§ **What the task requires**: As the answer, give a copy of each line below that includes the word "scarf".

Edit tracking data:
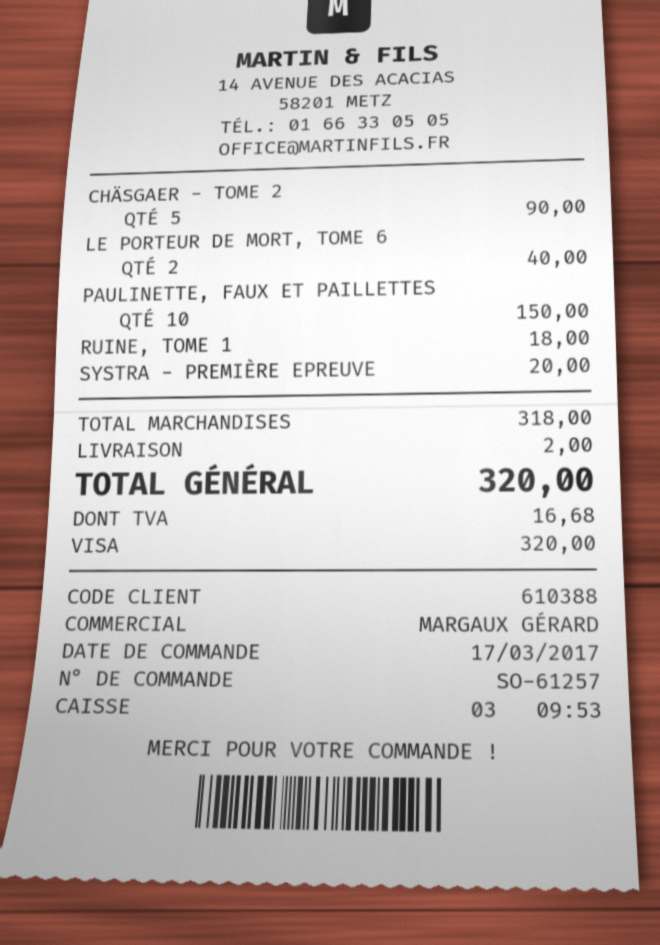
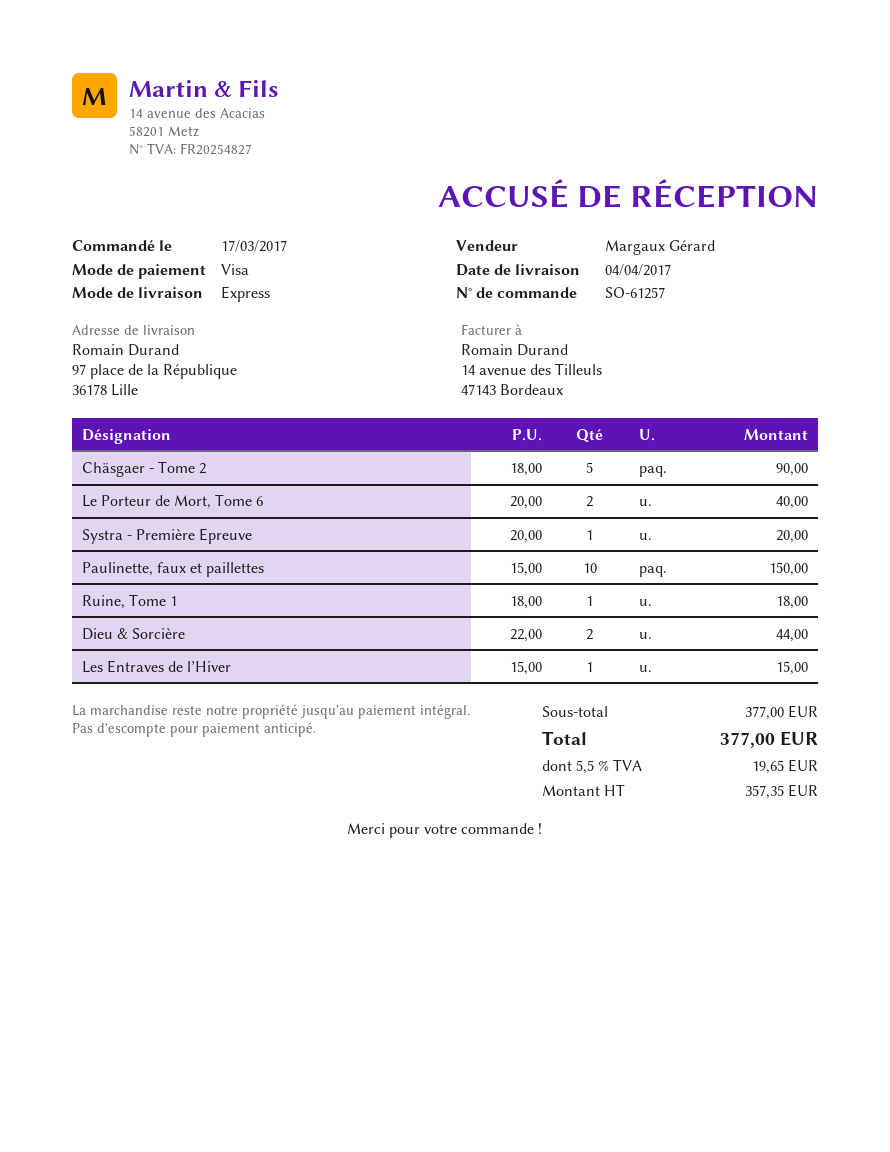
Dieu & Sorcière: none -> 2 for 44.00
Les Entraves de l’Hiver: none -> 1 for 15.00
subtotal: 318.00 -> 377.00
shipping: 2.00 -> none
tax: 16.68 -> 19.65
total: 320.00 -> 377.00

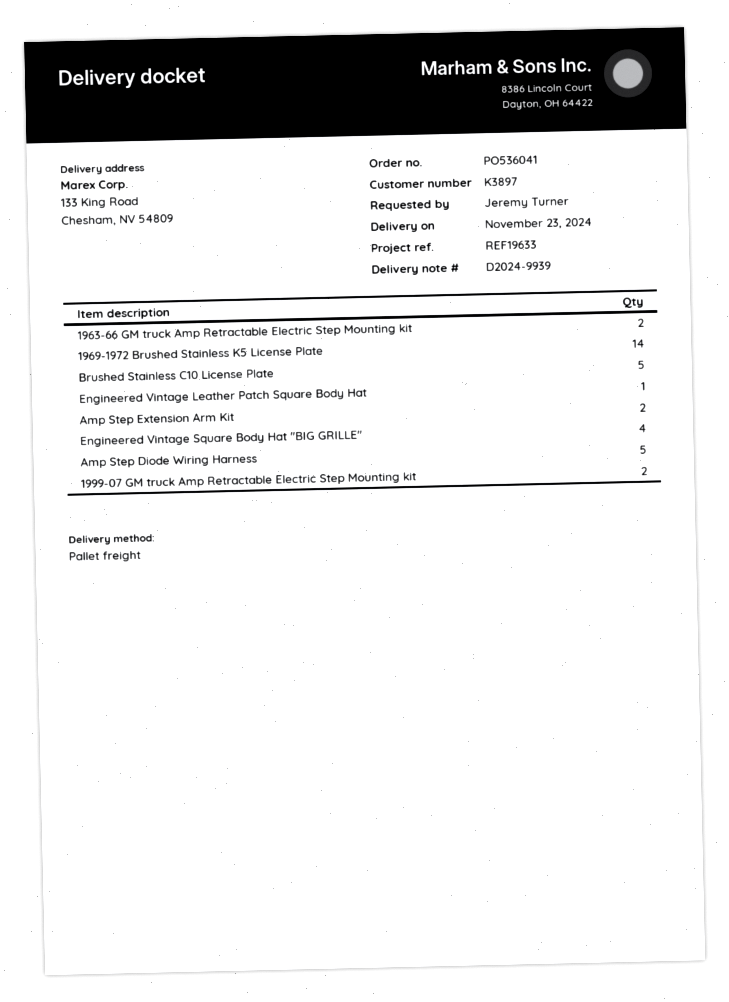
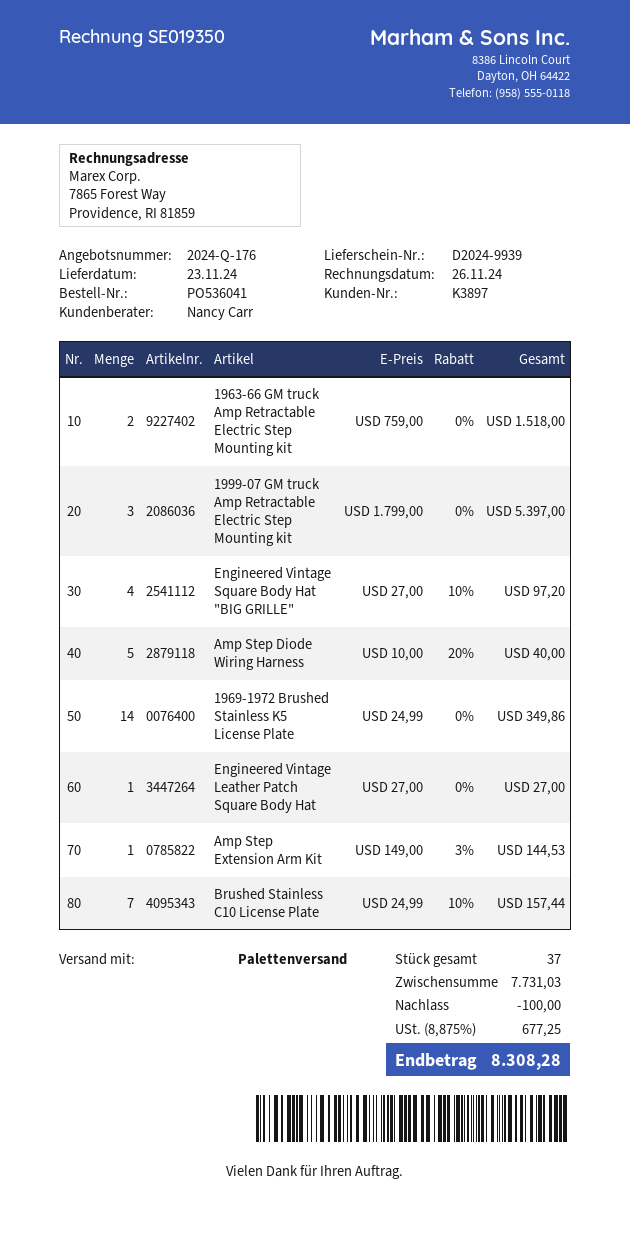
Brushed Stainless C10 License Plate: 5 -> 7
Amp Step Extension Arm Kit: 2 -> 1
1999-07 GM truck Amp Retractable Electric Step Mounting kit: 2 -> 3

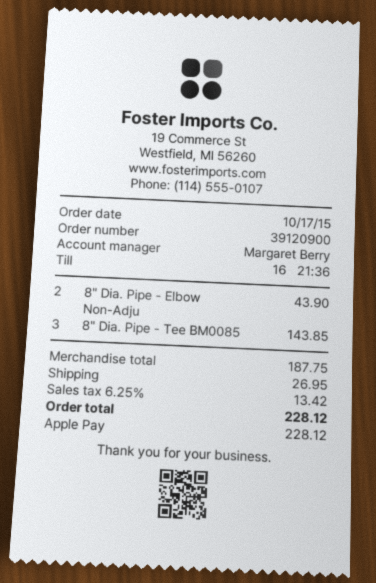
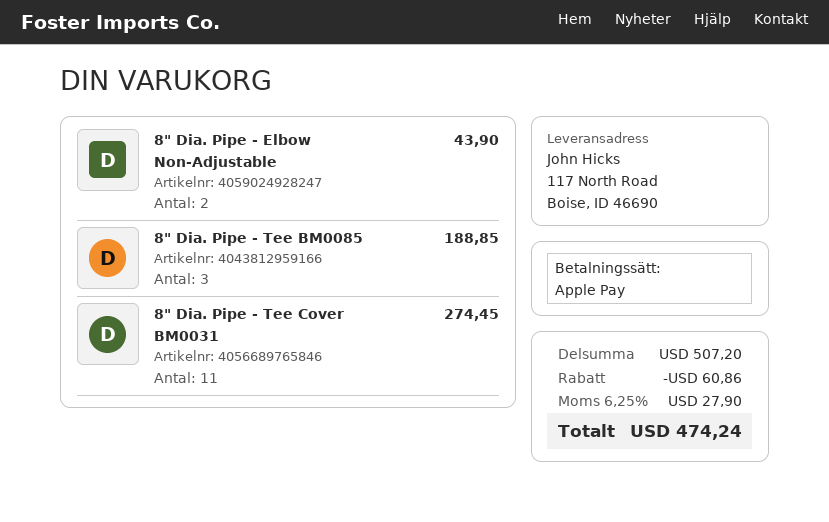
8" Dia. Pipe - Tee BM0085: 3 for 143.85 -> 3 for 188.85
8" Dia. Pipe - Tee Cover BM0031: none -> 11 for 274.45
subtotal: 187.75 -> 507.20
discount: none -> 60.86
shipping: 26.95 -> none
tax: 6.25% = 13.42 -> 6.25% = 27.90
total: 228.12 -> 474.24

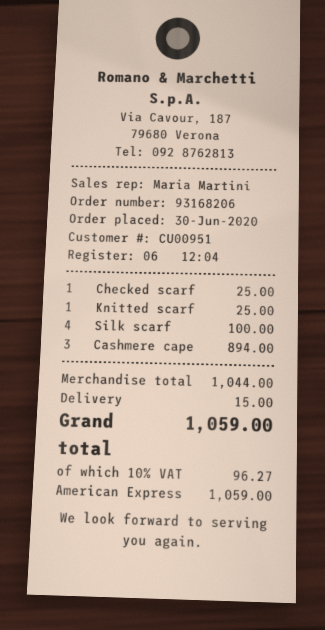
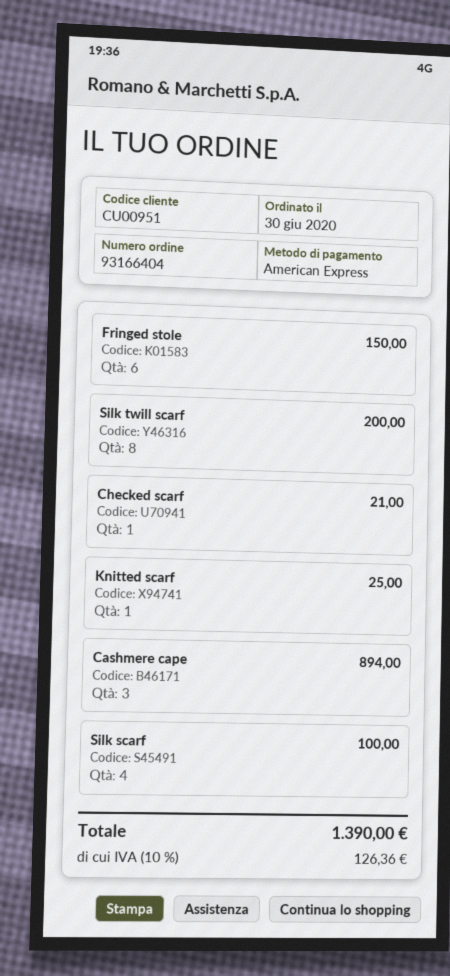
order number: 93168206 -> 93166404
Checked scarf: 1 for 25.00 -> 1 for 21.00
Fringed stole: none -> 6 for 150.00
Silk twill scarf: none -> 8 for 200.00
shipping: 15.00 -> none
tax: 10% = 96.27 -> 10% = 126.36
total: 1059.00 -> 1390.00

§ **Exercise response**:
Checked scarf: 1 for 25.00 -> 1 for 21.00
Silk twill scarf: none -> 8 for 200.00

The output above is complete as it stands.